* Screenshot and code edit data
---------------

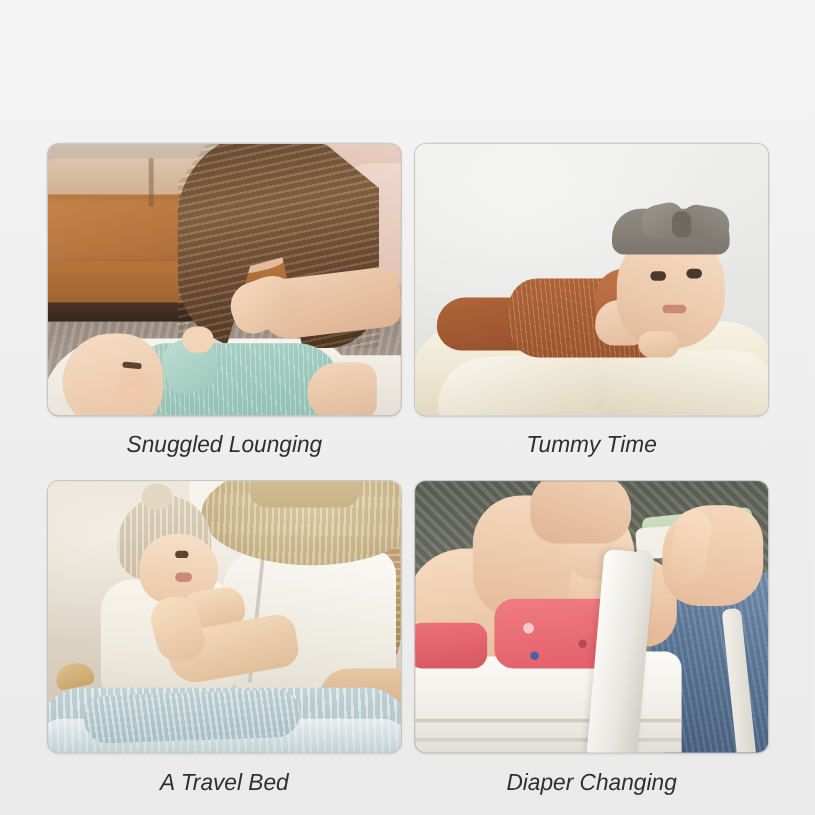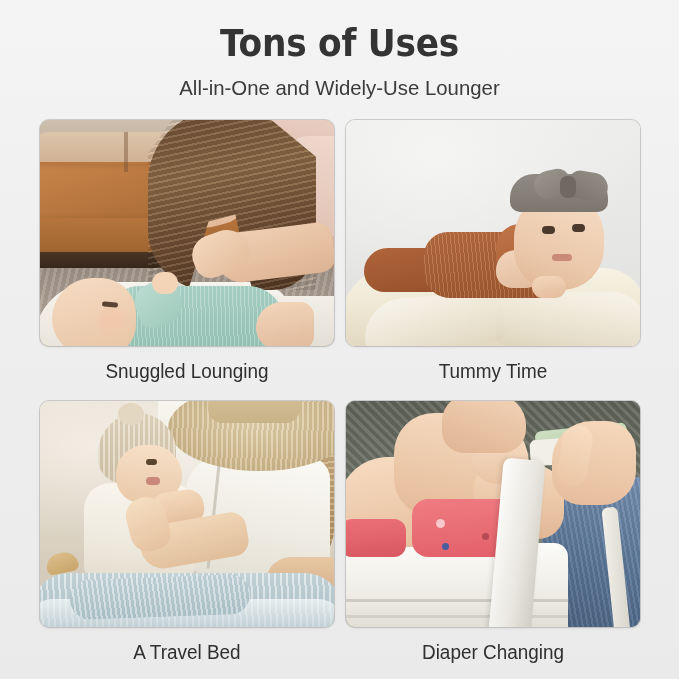"Tons of Uses" div.header { html: <div> <h1>Tons of Uses</h1> <p>All-in-One and Widely-Use Lounger</p> </div> -> none }
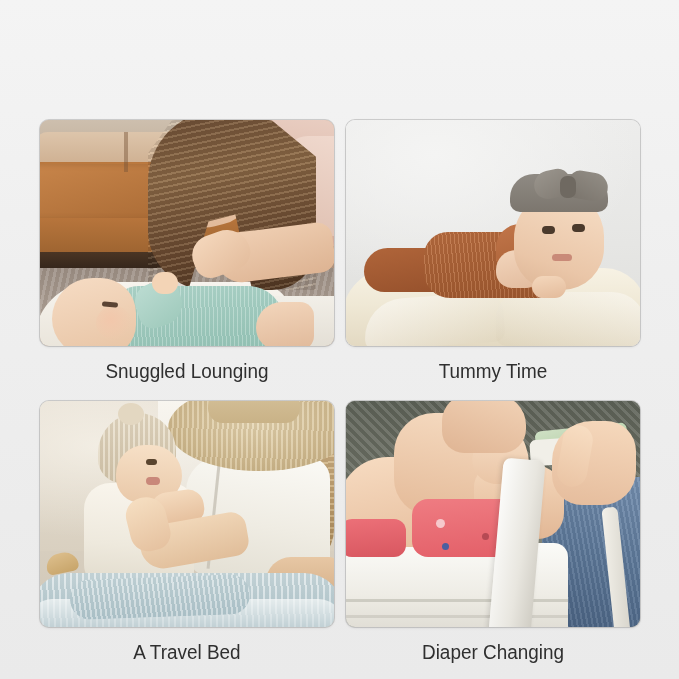"Snuggled Lounging" .cell { font-style: none -> italic }
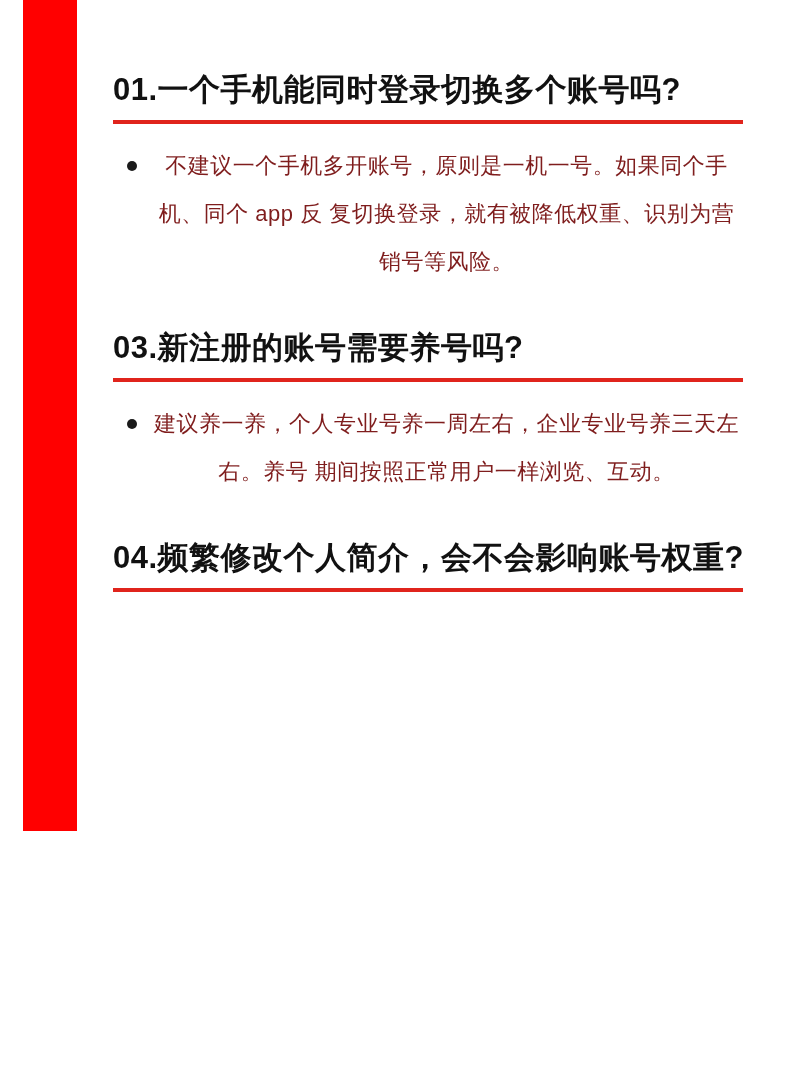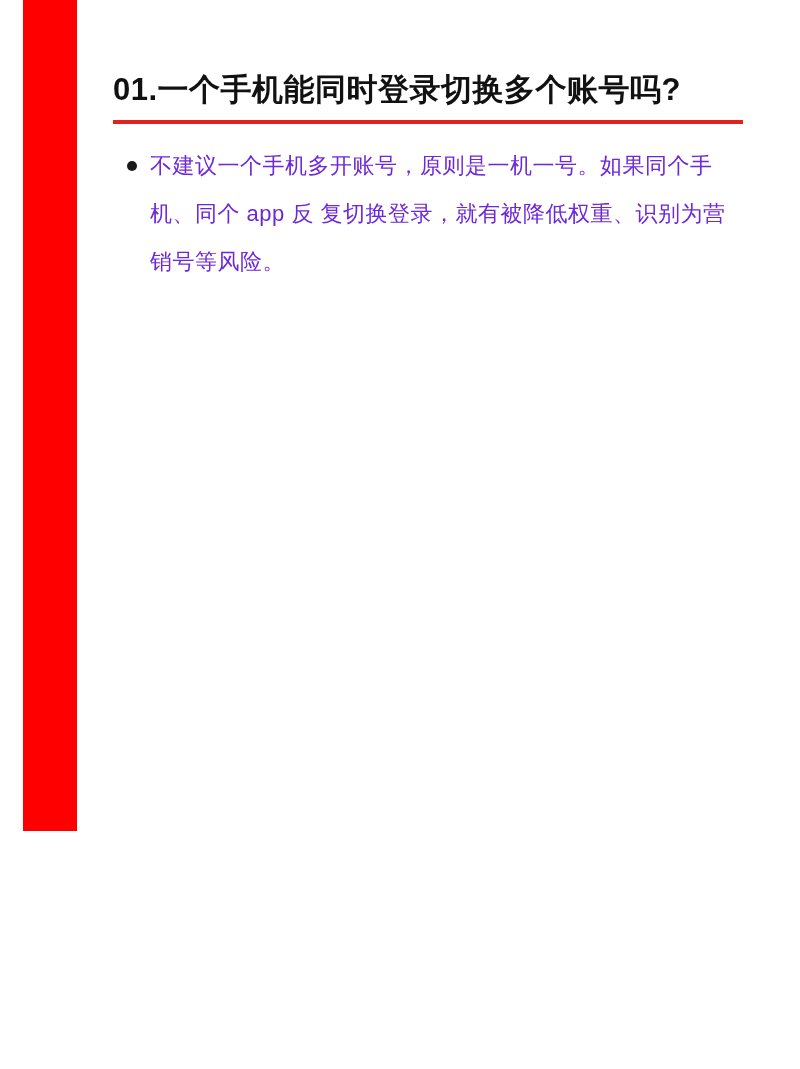"不建议一个手机多开账号，原则是一机一号。如果同个手机、同个 app 反" .bullet-text { color: #6d28d9 -> #7f1d1d; text-align: none -> center }
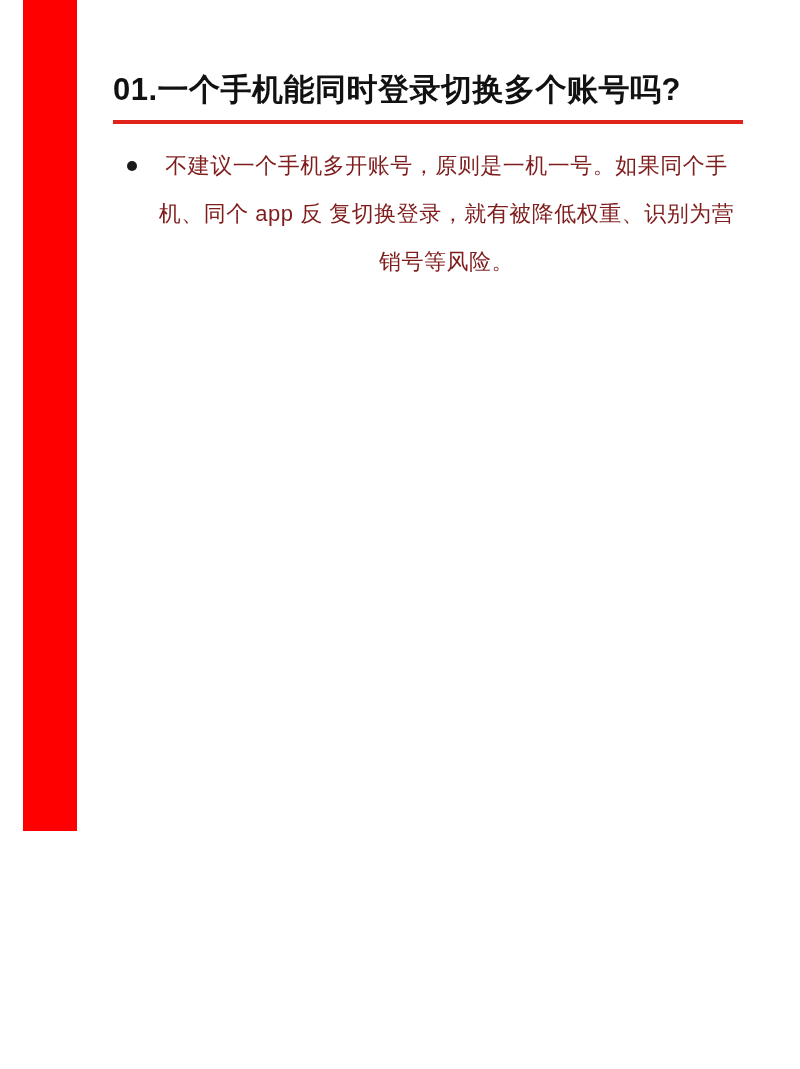"03.新注册的账号需要养号吗?" div.section { html: none -> <div> <h2><span>03.</span><span>新注册的账号需要养号吗?</span></h2> <ul> <li> <span></span> <span>建议养一养，个人专业号养一周左右，企业专业号养三天左右。养号 期间按照正常用户一样浏览、互动。</span> </li> </ul> </div> }
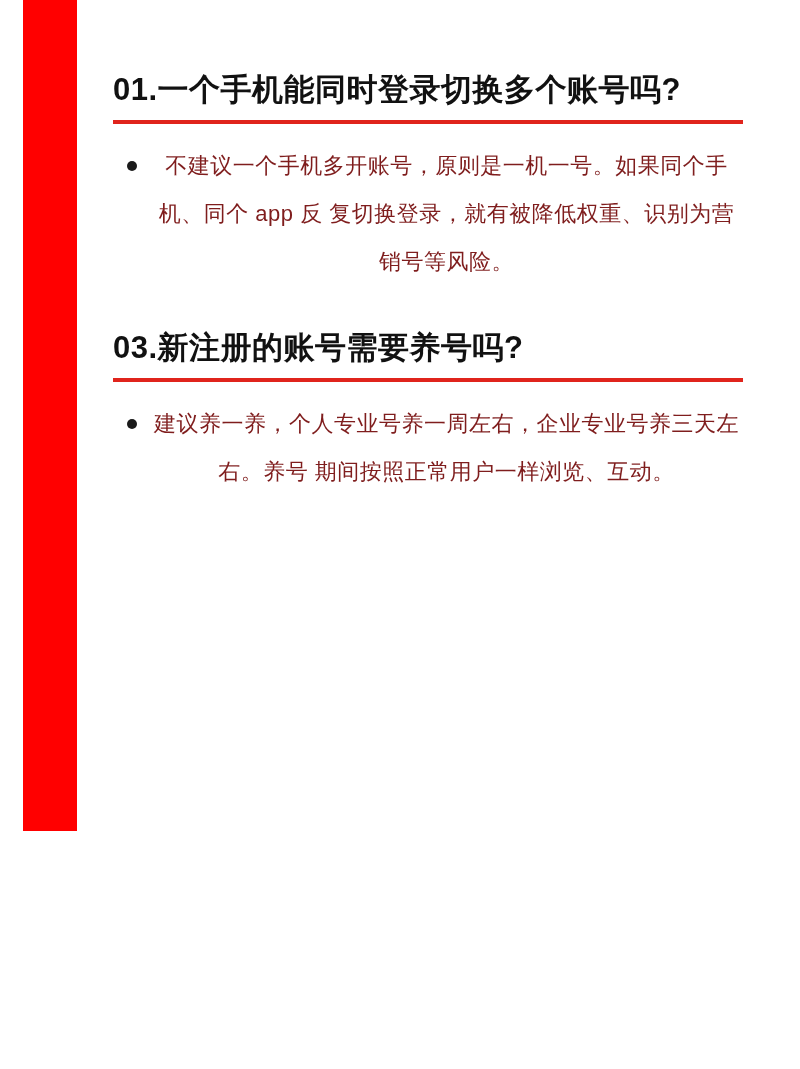"04.频繁修改个人简介，会不会影响账号权重?" h2.section-heading { html: none -> <h2><span>04.</span><span>频繁修改个人简介，会不会影响账号权重?</span></h2> }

---------------

* WORK REQUEST
Word for word, restate the lines from the one containing "font-style: none ->" through the end of the entries. Do not include pictures.

* ANSWER TO THE EXERCISE
"Snuggled Lounging" .cell { font-style: none -> italic }
"不建议一个手机多开账号，原则是一机一号。如果同个手机、同个 app 反" .bullet-text { color: #6d28d9 -> #7f1d1d; text-align: none -> center }
"03.新注册的账号需要养号吗?" div.section { html: none -> <div> <h2><span>03.</span><span>新注册的账号需要养号吗?</span></h2> <ul> <li> <span></span> <span>建议养一养，个人专业号养一周左右，企业专业号养三天左右。养号 期间按照正常用户一样浏览、互动。</span> </li> </ul> </div> }
"04.频繁修改个人简介，会不会影响账号权重?" h2.section-heading { html: none -> <h2><span>04.</span><span>频繁修改个人简介，会不会影响账号权重?</span></h2> }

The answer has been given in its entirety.